Ich unterhalte mich sehr viel mit Jugendlichen. Meine eigenen Kinder sagen mir, wenn ich denen etwas über Renten erzählen will: Papa, geh weg, komm uns nicht mit Rentenproblematiken! Das sagen sie mir, obwohl die Rentenproblematik nun wirklich nicht mein Problem ist - für alte Leute passt die Rente. Die Rentenproblematik berührt die Belange der jungen Menschen. Doch wenn ich denen etwas darüber erzählen will, glauben sie, das wäre nur etwas für die Alten.
   Ich glaube, dass junge Menschen gerade die Themen, die weit weg sind, die aber wichtig für sie sind, nicht so unbedingt annehmen. Sie sind eher für Friedenspolitik, für Umweltpolitik zu gewinnen, aber nicht so sehr für die Themen, die sie zwar betreffen, die sie aber erst in weiter Ferne sehen.

Visionen

Brauchen Politiker Visionen?

Unbedingt. Einige Politiker haben mal gesagt, wer Visionen hat, soll zum Arzt gehen. Ich gehöre nicht dazu. Ich halte Visionen auch in der Politik für sehr wichtig. Eines meiner großen Vorbilder - zu der Zeit bin ich auch in die SPD eingetreten - war Willy Brandt, ein sehr visionärer Politiker. Und ich glaube, wir zehren heute noch von seinen Visionen. Es ist wichtig, dass man auch in der Politik Visionen hat, denn wer das Mögliche erreichen will, muss das Unmögliche versuchen.

Frisst der politische Alltag diese Visionen auf?
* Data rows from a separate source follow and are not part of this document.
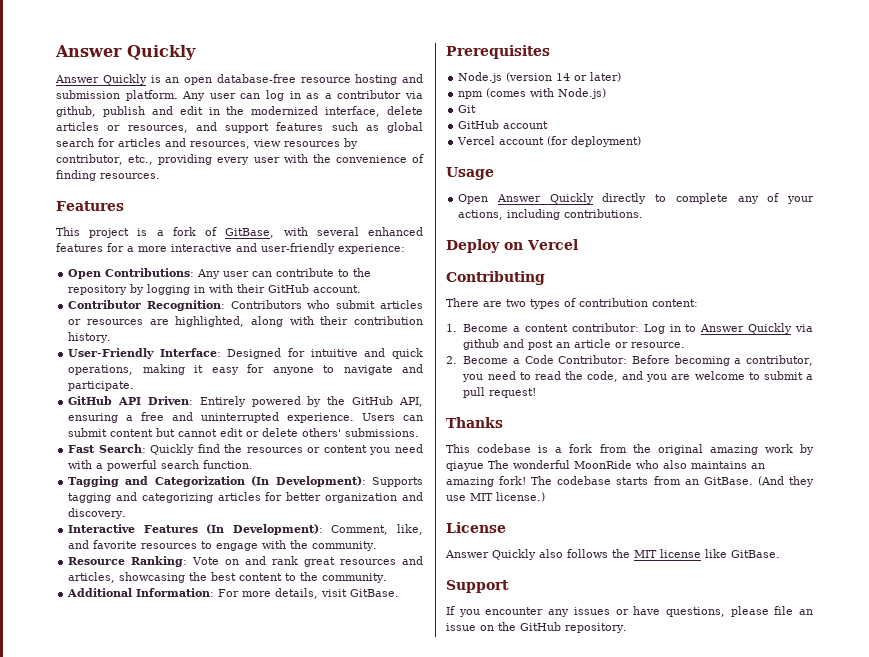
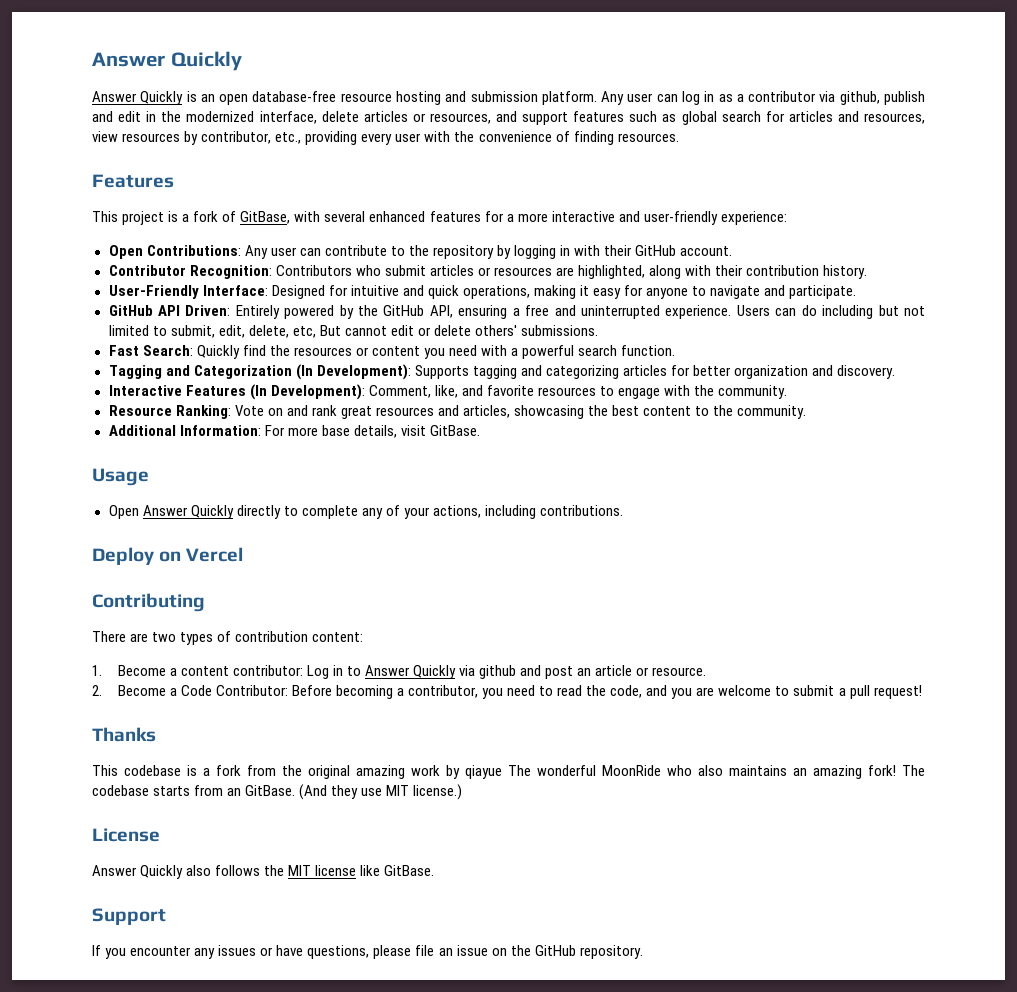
- Users can submit content but cannot edit or delete others' submissions.
+ Users can do including but not limited to submit, edit, delete, etc, But cannot edit or delete others' submissions.
- Additional Information: For more details, visit GitBase.
+ Additional Information: For more base details, visit GitBase.
- Prerequisites
- Node.js (version 14 or later)
- npm (comes with Node.js)
- Git
- GitHub account
- Vercel account (for deployment)

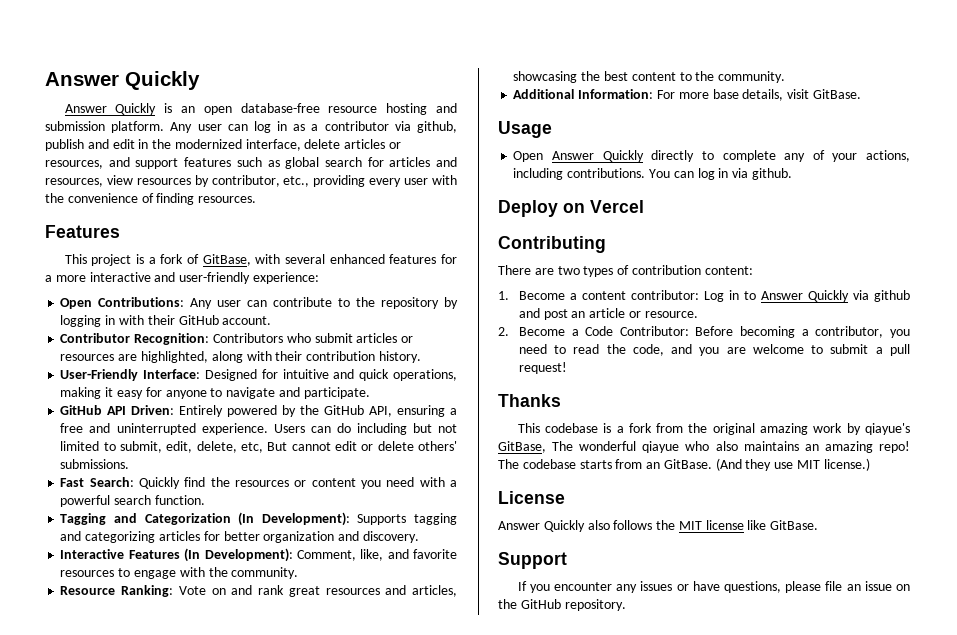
+ You can log in via github.
- This codebase is a fork from the original amazing work by qiayue The wonderful MoonRide who also maintains an amazing fork!
+ This codebase is a fork from the original amazing work by qiayue's GitBase, The wonderful qiayue who also maintains an amazing repo!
Gelegentlich, insbesondere wenn das Geld sehr knapp wird, ist es schwierig, sich noch mit Visionen durchzusetzen. Aber man darf diese kleinen Visionen, diese Wünsche, die man hat, auch bei knappen Kassen nicht aufgeben. Ich glaube, wenn man nur noch das Alltagsgeschäft erledigt, ist die Politik auf einem Tiefpunkt angekommen.

Auf Ihrer Homepage geben Sie als Ihren persönlichen, Ihren privaten Wunsch an: mehr Zeit für Familie und Freunde. Werden wir aber jetzt mal politisch: Angenommen, es gäbe die berühmte Fee und Sie hätten einen (aber nur einen!) politischen Wunsch frei. Welches Ziel würden Sie sofort verwirklichen?
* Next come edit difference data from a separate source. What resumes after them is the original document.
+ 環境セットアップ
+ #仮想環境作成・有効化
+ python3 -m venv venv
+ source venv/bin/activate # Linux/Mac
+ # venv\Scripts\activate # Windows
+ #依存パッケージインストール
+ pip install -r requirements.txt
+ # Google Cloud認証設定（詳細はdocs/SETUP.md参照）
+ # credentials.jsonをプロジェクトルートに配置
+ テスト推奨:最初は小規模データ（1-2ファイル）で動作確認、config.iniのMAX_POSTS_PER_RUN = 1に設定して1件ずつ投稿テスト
Einen Wunsch nur? Ich habe so viele politische Wünsche... - Ein politischer Wunsch ist, dass meine Kinder und Enkelkinder, so lange sie leben, keinen Krieg erleben und in einer friedlichen Welt aufwachsen.

Das Interview wurde am 23.8.2005 in Attendorn geführt. Die Fragen stellten Anna Carla Kugelmeier und Carsten Horn.